<Q&A>ウクライナのチェルノブイリ原発をロシアはなぜ制圧したのか?

2022年2月25日 11時57分
爆発した原子炉がシェルターで覆われたチェルノブイリ原発=AP

爆発した原子炉がシェルターで覆われたチェルノブイリ原発=AP

 ロシア軍は24日、ウクライナ北部のチェルノブイリ原子力発電所とその周辺を制圧しました。1986年に爆発事故を起こして現在は稼働していない原発をなぜ狙ったのでしょうか。
Q チェルノブイリ原発事故とは。
A 1986年4月、首都キエフから北に約100キロメートルに位置する原発の4号機で爆発事故が発生、大量の放射能物質が飛散し、被害は欧州各地に及びました。

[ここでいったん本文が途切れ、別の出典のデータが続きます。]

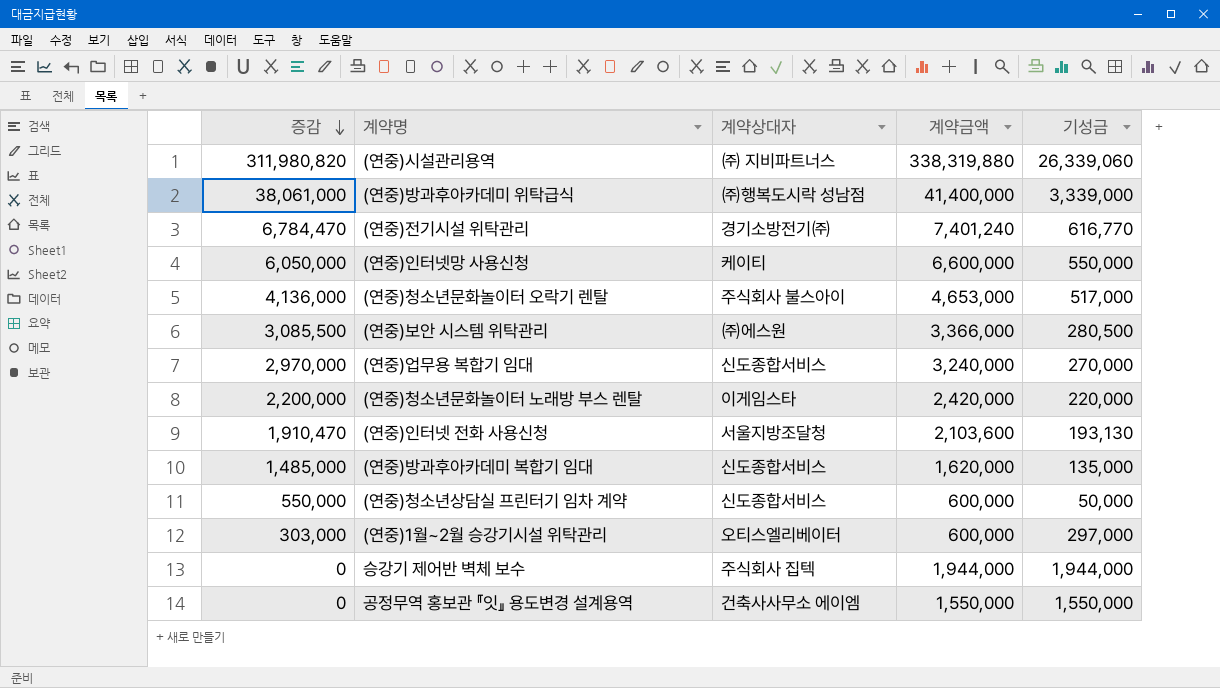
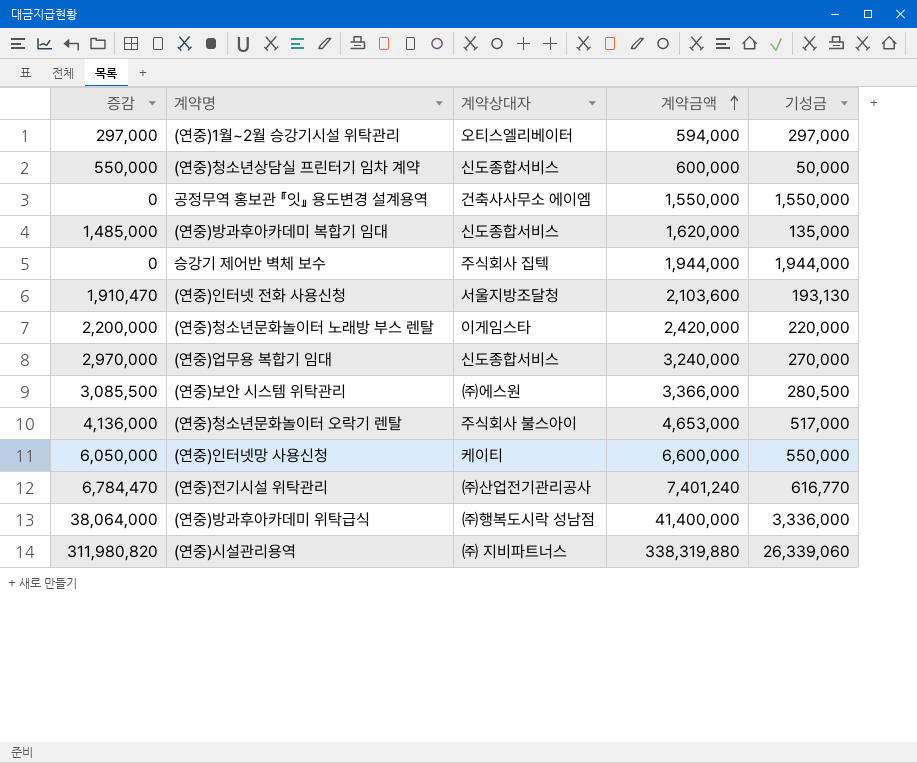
row order: 증감 descending -> 계약금액 ascending
(연중)1월~2월 승강기시설 위탁관리 | 증감: 303,000 -> 297,000
(연중)1월~2월 승강기시설 위탁관리 | 계약금액: 600,000 -> 594,000
(연중)전기시설 위탁관리 | 계약상대자: 경기소방전기㈜ -> ㈜산업전기관리공사
(연중)방과후아카데미 위탁급식 | 증감: 38,061,000 -> 38,064,000
(연중)방과후아카데미 위탁급식 | 기성금: 3,339,000 -> 3,336,000

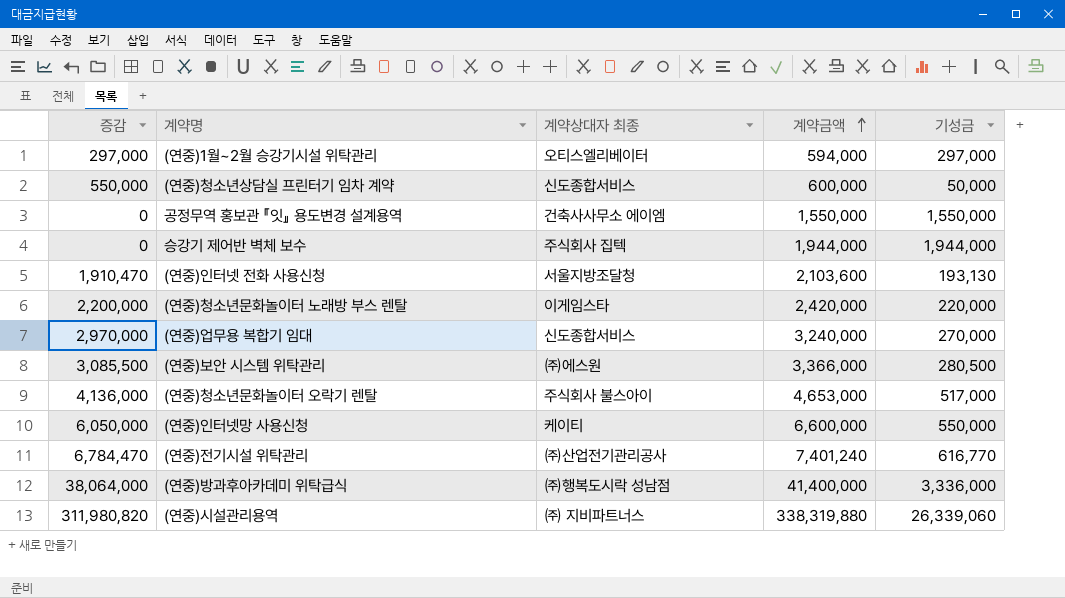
column name: 계약상대자 -> 계약상대자 최종
row (연중)방과후아카데미 복합기 임대: 1,485,000 | 신도종합서비스 | 1,620,000 | 135,000 -> none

事故の国際評価尺度は2011年の福島第一原発事故と並ぶ最悪のレベル7です。
Q 今はどうなっているのか。
A 2000年12月までに全4基が稼働を完全停止し、4号機は「石棺」と呼ばれるコンクリートで覆われ、さらに鋼鉄製のシェルターで防護されていますが、今も原発の半径30キロメートルは立ち入りが制限されています。
Q ロシアが稼働停止した原発を狙うわけは。
A 発電所には、1~3号機で使われた使用済核燃料や高レベルの放射性物質が貯蔵されています。プーチン氏には、ウクライナがこれらを利用して核武装するとの疑念が強く、24日に軍事作戦実施を表明した演説でも「ウクライナは核兵器を製造しようとしている。旧ソ連時代の核技術、運搬手段も保持している」と非難していました。

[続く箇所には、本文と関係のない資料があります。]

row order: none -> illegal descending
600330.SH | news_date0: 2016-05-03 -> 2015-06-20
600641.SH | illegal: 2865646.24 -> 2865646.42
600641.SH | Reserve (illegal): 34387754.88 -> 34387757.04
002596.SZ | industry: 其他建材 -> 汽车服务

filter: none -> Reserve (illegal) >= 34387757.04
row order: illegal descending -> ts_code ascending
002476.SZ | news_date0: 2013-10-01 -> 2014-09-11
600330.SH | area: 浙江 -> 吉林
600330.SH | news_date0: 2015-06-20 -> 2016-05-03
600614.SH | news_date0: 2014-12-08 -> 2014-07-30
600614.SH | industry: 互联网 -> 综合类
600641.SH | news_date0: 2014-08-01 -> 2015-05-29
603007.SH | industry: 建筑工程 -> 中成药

Q ウクライナは実際に核兵器保有を目指しているのか。
A ウクライナが1991年の旧ソ連崩壊により独立すると、国内には旧ソ連時代の核弾頭が大量に残されました。ウクライナはその後、核兵器の撤去(ロシアへの移転)と核拡散防止条約(NPT)への加盟と引き換えに米国と英国、ロシアの3カ国がウクライナの主権を尊重し安全を保障する「ブダペスト覚書」を結んでいます。

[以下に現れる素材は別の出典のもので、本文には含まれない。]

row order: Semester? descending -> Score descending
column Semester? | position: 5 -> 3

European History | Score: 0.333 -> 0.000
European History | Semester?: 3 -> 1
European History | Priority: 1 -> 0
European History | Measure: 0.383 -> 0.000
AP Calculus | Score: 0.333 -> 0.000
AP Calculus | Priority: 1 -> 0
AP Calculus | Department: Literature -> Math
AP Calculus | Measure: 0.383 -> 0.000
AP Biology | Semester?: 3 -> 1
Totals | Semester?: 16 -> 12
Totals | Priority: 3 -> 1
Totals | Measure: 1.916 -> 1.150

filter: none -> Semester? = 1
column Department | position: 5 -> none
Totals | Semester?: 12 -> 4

 ウクライナが公式に核保有を表明したことはなく、英BBCによると、国際原子力機関(IAEA)は、ウクライナには原子力を兵器に転用する兆候はないと指摘しています。
 ただ、ウクライナにとっては、核兵器を断念したのに「ブダペスト覚書」がほごにされ、北大西洋条約機構(NATO)の加盟も認められない現状に不満があるのは事実です。